Working data Start Marker
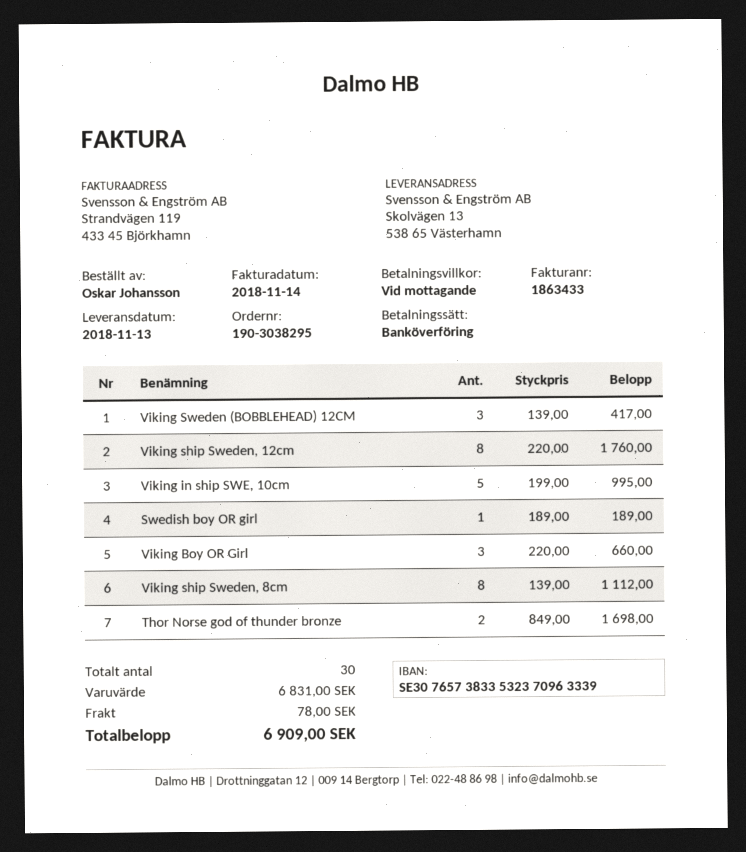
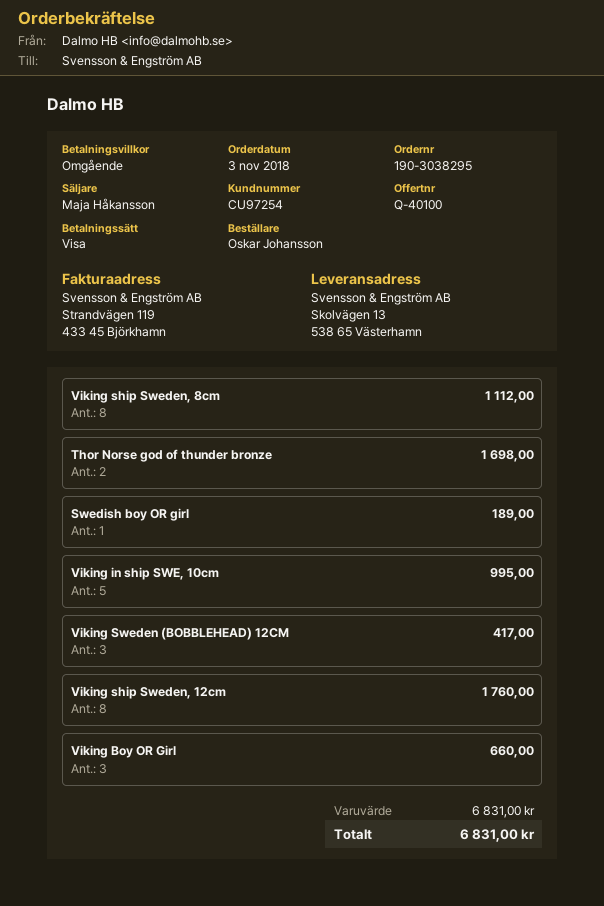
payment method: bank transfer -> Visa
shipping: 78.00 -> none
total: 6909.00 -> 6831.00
Working data End Marker
Working data Start Marker
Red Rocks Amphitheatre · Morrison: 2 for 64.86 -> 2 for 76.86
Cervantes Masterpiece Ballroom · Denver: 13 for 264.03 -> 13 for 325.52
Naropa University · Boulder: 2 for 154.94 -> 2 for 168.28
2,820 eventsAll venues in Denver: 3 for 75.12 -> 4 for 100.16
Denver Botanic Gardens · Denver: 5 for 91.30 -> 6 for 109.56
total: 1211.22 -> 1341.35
Working data End Marker
Working data Start Marker
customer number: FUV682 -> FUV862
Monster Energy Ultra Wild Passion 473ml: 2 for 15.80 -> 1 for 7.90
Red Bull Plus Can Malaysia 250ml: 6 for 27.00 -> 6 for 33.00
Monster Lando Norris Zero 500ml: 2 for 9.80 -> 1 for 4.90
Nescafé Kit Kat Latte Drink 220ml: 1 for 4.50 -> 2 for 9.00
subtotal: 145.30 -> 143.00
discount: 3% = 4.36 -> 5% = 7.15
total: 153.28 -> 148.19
Working data End Marker
Instructions to follow:
Each line of the records with the word "Monster" in it is to be copied.

Your response:
Monster Energy Ultra Wild Passion 473ml: 2 for 15.80 -> 1 for 7.90
Monster Lando Norris Zero 500ml: 2 for 9.80 -> 1 for 4.90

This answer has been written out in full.